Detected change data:
========================================================================

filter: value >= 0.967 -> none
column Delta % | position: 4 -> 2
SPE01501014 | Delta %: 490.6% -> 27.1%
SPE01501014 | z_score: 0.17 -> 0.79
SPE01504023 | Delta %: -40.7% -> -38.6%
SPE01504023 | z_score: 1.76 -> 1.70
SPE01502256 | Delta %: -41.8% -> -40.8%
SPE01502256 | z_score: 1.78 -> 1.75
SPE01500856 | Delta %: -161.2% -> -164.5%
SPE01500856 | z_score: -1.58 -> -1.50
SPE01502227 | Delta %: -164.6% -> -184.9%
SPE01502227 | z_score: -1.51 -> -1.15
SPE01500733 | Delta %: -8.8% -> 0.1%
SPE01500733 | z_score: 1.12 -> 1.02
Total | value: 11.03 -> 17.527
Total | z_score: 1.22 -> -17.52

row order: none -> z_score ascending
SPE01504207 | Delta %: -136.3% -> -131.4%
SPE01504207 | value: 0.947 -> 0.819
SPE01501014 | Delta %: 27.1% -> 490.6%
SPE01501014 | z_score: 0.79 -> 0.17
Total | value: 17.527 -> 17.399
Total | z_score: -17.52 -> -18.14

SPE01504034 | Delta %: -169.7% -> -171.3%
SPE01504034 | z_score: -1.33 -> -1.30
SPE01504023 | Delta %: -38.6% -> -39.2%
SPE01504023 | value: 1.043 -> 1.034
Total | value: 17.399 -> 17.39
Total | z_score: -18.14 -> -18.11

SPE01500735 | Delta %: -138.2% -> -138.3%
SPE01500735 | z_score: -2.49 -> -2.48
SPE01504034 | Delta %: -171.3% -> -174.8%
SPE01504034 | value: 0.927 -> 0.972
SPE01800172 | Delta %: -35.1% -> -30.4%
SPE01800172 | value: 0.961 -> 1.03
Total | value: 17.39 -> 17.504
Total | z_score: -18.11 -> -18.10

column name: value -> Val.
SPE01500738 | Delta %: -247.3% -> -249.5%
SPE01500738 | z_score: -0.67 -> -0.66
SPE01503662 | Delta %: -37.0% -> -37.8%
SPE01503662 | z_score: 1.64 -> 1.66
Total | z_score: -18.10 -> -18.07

========================================================================

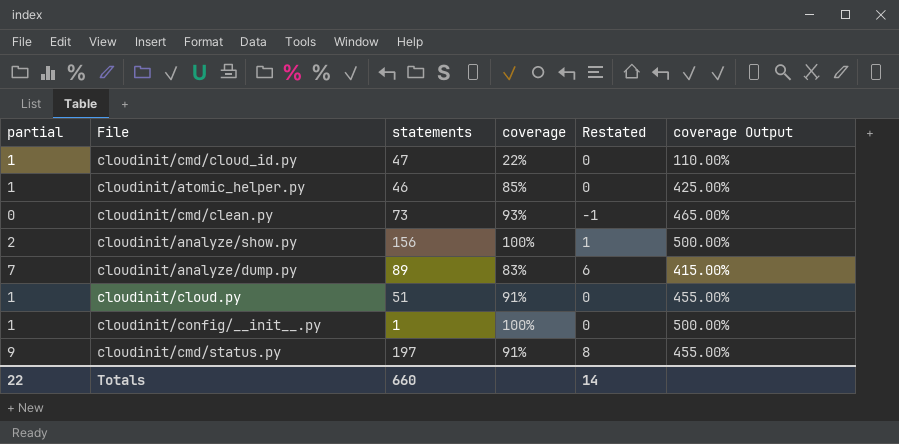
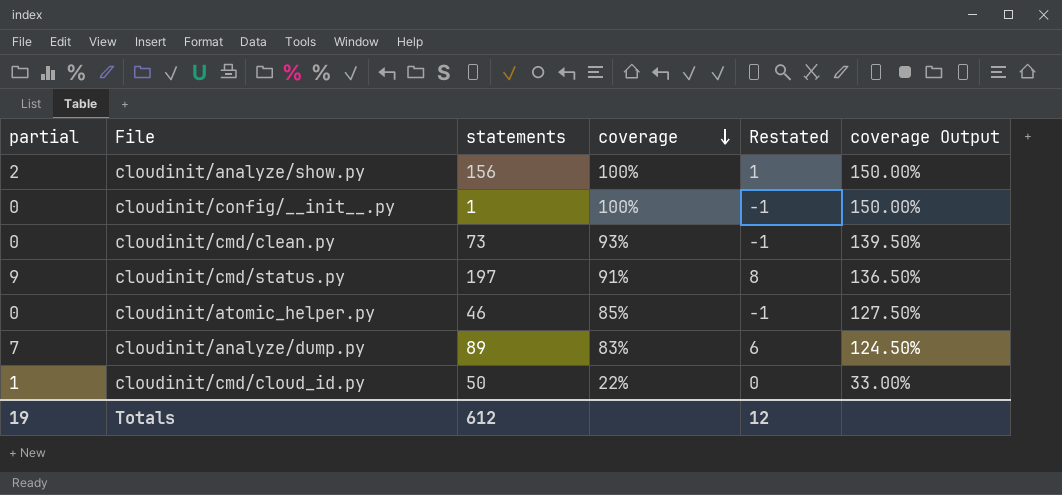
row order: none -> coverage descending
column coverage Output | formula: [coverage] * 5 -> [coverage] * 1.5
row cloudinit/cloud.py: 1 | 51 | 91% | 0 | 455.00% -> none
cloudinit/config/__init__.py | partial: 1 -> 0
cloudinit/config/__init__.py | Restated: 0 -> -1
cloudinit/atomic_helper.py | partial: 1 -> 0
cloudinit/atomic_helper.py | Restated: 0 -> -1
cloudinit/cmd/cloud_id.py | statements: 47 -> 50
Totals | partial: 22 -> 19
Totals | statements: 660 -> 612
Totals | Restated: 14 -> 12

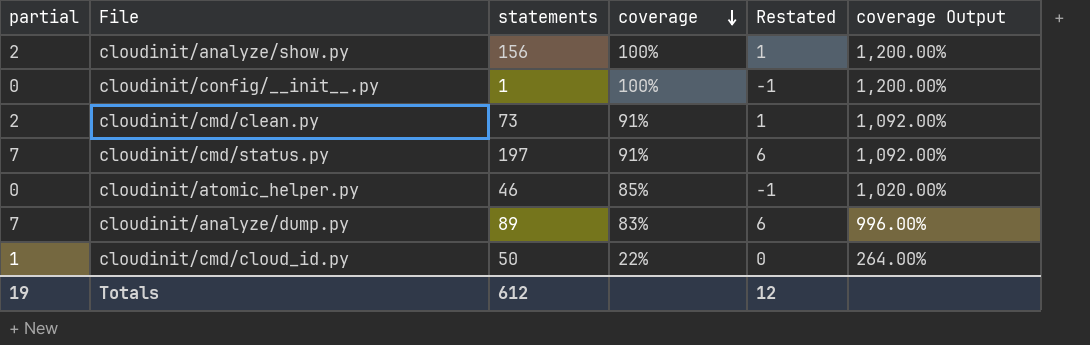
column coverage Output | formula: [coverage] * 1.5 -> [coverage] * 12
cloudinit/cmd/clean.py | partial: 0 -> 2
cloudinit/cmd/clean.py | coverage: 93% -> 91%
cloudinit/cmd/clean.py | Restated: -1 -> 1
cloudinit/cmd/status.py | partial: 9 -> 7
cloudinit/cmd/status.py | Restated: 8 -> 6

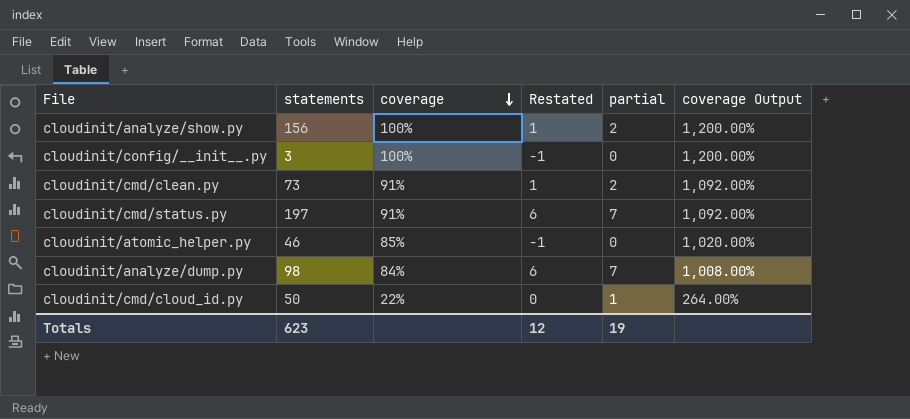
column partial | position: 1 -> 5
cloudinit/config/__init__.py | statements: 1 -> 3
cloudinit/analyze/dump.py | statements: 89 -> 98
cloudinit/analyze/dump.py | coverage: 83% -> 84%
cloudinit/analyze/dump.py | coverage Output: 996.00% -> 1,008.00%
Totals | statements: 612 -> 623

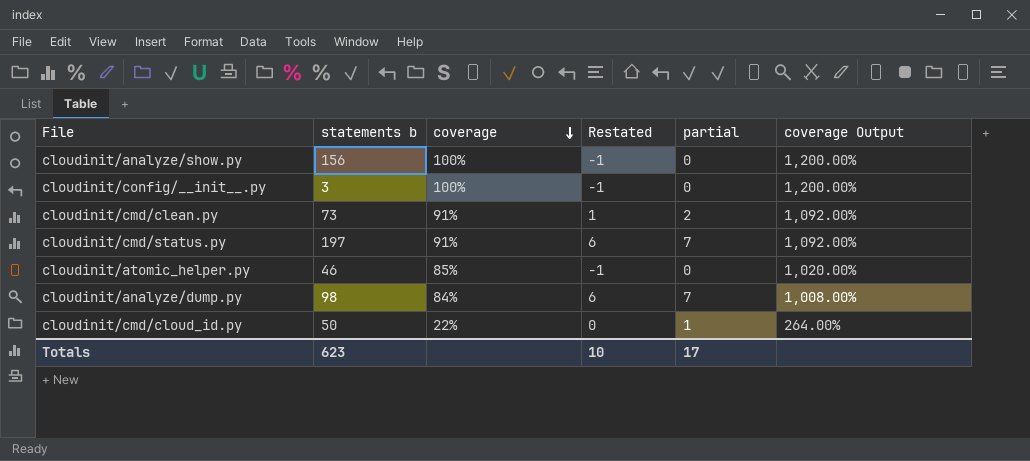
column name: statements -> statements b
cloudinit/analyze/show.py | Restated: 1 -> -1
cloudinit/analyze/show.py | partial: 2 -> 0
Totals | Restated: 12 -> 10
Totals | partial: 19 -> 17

========================================================================

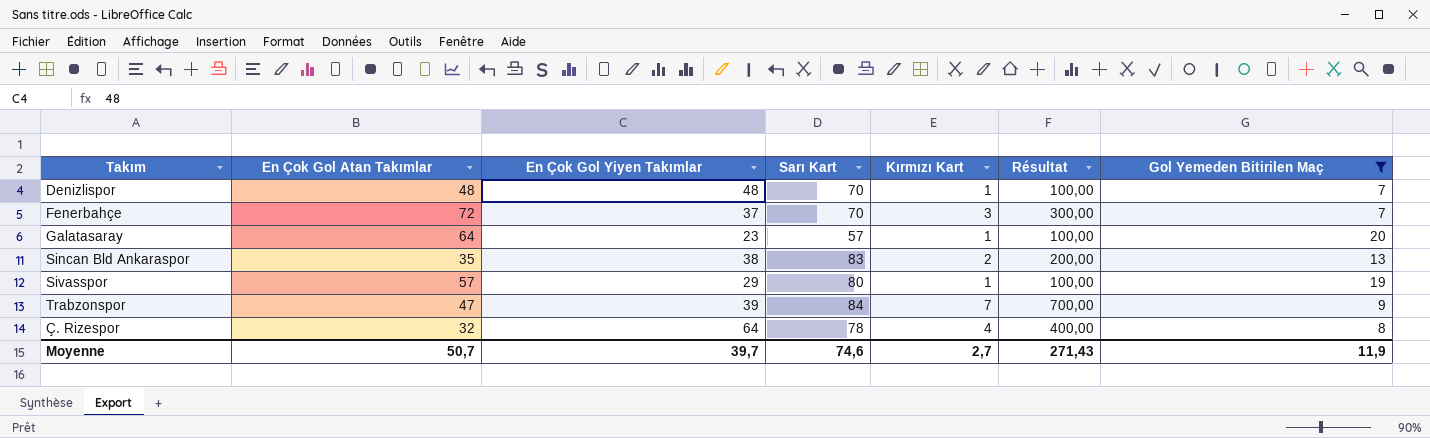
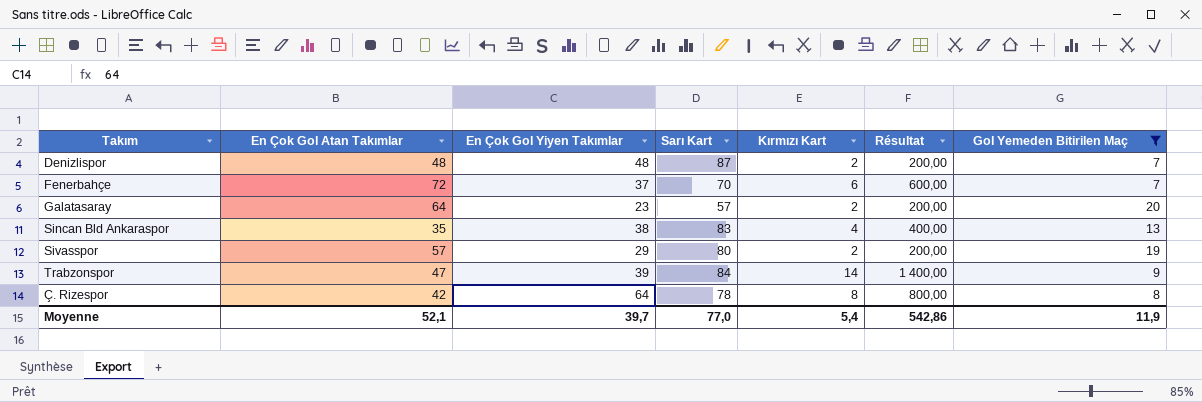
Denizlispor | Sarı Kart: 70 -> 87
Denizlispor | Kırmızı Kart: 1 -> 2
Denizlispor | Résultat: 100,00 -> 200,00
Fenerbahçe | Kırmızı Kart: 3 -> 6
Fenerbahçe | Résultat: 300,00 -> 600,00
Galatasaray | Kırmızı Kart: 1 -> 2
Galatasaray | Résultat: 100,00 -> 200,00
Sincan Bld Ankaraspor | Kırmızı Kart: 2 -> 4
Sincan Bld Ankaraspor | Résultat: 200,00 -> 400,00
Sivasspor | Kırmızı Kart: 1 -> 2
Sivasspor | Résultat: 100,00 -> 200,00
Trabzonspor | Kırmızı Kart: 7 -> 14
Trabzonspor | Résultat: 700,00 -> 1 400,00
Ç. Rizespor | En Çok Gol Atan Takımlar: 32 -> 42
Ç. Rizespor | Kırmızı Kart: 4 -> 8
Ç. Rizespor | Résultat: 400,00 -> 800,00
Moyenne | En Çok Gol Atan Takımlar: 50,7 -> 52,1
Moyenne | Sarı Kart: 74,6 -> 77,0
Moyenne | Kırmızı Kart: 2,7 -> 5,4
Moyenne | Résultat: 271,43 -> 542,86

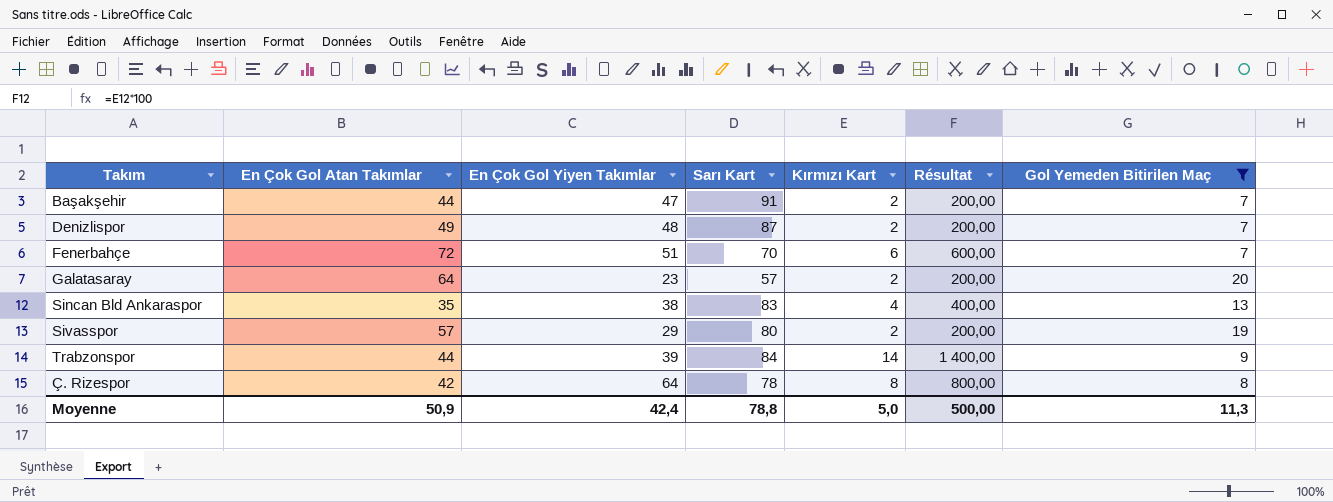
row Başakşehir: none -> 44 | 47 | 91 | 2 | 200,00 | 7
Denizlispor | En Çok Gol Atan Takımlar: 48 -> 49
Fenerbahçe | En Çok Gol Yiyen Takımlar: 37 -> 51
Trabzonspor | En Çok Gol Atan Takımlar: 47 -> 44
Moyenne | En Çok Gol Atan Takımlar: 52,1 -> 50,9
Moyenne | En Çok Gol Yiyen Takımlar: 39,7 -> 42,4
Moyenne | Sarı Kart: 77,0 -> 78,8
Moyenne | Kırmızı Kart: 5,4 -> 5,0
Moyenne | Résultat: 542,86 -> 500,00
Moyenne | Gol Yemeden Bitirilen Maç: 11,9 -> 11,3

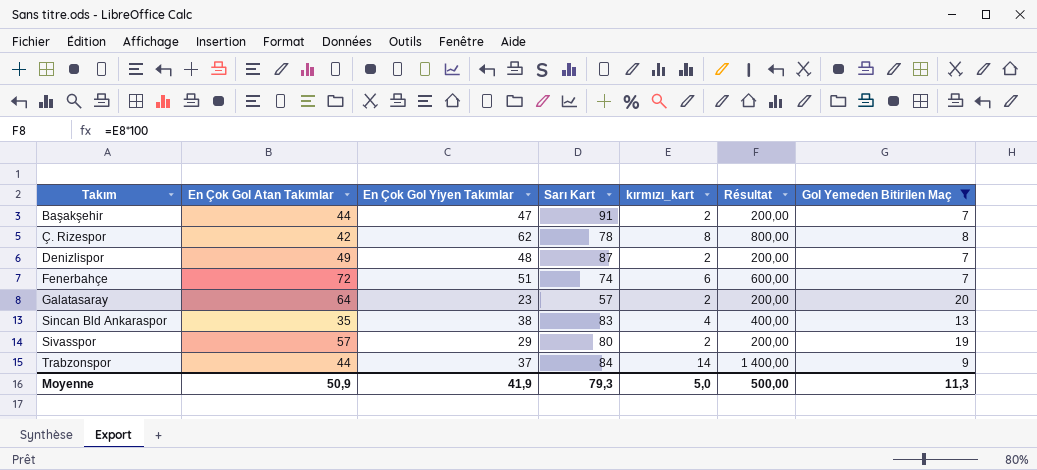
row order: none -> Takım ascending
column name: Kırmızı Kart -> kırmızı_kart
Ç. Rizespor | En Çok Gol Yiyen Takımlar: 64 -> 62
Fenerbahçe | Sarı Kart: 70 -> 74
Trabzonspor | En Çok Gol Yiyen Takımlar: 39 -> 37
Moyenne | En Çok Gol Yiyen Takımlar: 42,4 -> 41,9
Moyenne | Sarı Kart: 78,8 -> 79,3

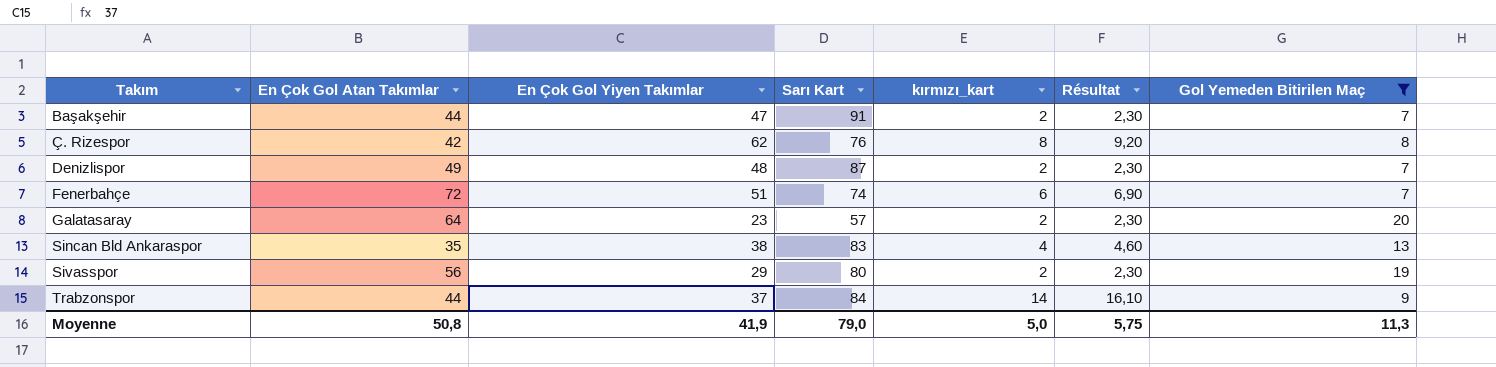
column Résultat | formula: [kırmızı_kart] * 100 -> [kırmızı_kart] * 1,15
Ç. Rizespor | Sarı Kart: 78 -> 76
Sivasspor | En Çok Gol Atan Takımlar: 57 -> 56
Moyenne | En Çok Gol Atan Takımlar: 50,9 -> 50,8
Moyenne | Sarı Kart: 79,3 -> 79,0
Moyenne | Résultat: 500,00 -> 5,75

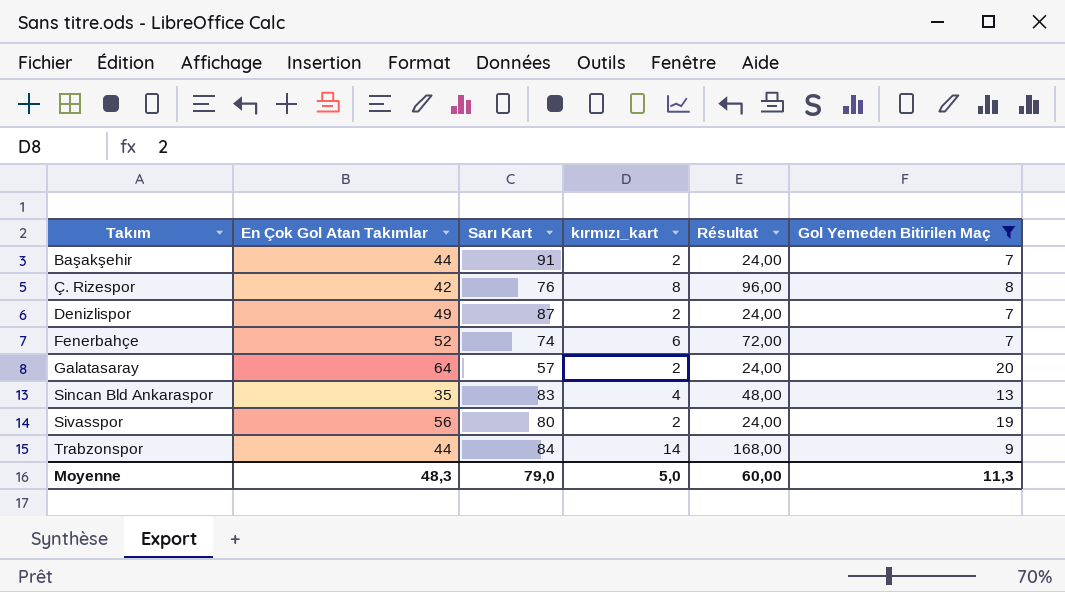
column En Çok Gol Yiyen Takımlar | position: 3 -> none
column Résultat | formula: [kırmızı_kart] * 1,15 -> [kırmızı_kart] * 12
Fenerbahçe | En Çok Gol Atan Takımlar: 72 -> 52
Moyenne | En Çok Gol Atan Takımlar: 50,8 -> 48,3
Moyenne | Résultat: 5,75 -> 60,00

========================================================================

Task directions
Within the lines above, find those holding the word "status" and copy them.

Result
cloudinit/cmd/status.py | partial: 9 -> 7
cloudinit/cmd/status.py | Restated: 8 -> 6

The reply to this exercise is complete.